_Assigned task:_ In the records that follow, count the lines where the string "size" appears, and give the count with nothing added.

_Material to process:_
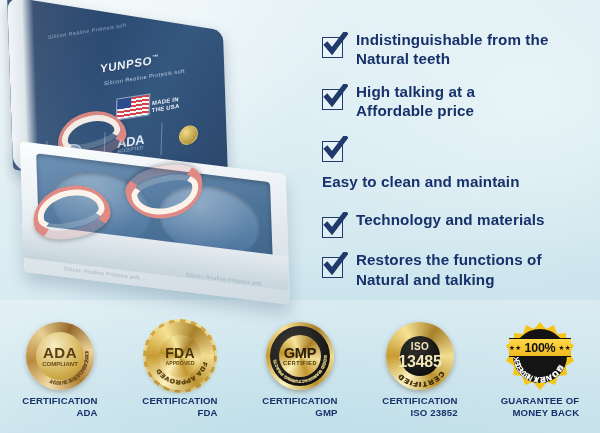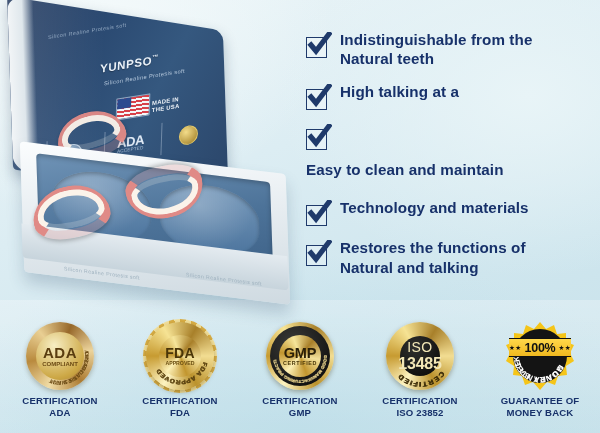--- a/index.html
+++ b/index.html
@@ -109,7 +109,7 @@
 
   
   .benefits{position:absolute;left:306px;top:30px;width:292px;}
-  .benefit{display:flex;align-items:flex-start;gap:11px;margin-bottom:13px;}
+  .benefit{display:flex;align-items:flex-start;gap:11px;margin-bottom:13px;margin-left:16px;}
   .benefit:nth-child(3){margin-bottom:19px;flex-direction:column;}
   .cbox{position:relative;flex:0 0 auto;width:23px;height:23px;margin-top:4px;}
   .cbox .sq{position:absolute;left:0;top:3px;width:19px;height:19px;

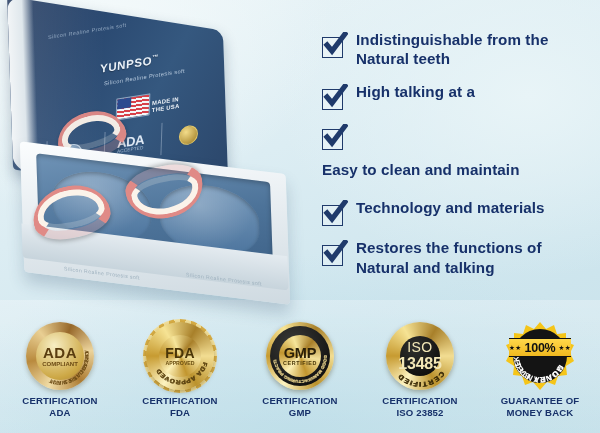--- a/index.html
+++ b/index.html
@@ -255,6 +255,7 @@
       </div>
       <div class="btext">
         <div>High talking at a</div>
+        <div>Affordable price</div>
       </div>
     </div>
 

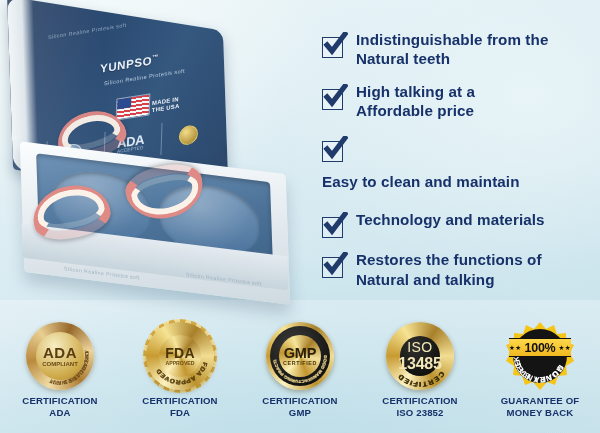--- a/index.html
+++ b/index.html
@@ -399,7 +399,7 @@
           </text>
         </svg>
         <div class="core-label">
-          <div style="color:#f2e6b6;font-size:14px;font-weight:400;letter-spacing:.4px;">ISO</div>
+          <div style="color:#f2e6b6;font-size:10px;font-weight:700;letter-spacing:.4px;">ISO</div>
           <div style="color:#f2e6b6;font-size:16px;font-weight:700;margin-top:2px;letter-spacing:-.2px;">13485</div>
         </div>
       </div>

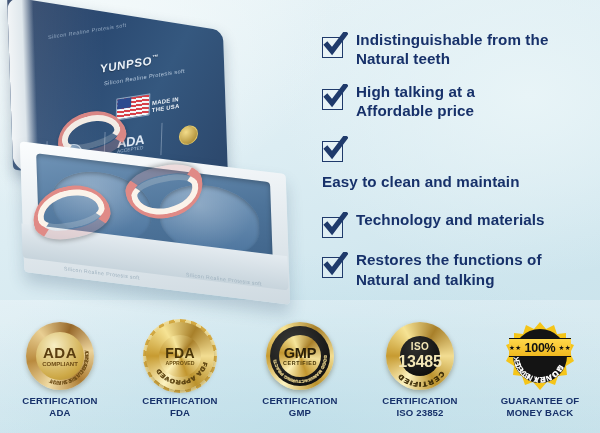--- a/index.html
+++ b/index.html
@@ -123,7 +123,7 @@
     display:flex;}
   .cert{flex:1;display:flex;flex-direction:column;align-items:center;}
   .seal{width:68px;height:68px;position:relative;}
-  .cert-cap{margin-top:5px;text-align:center;color:#17316a;
+  .cert-cap{margin-top:5px;text-align:right;color:#17316a;
     font-size:9.6px;font-weight:700;line-height:1.28;letter-spacing:.15px;}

_Problem solution:_ 4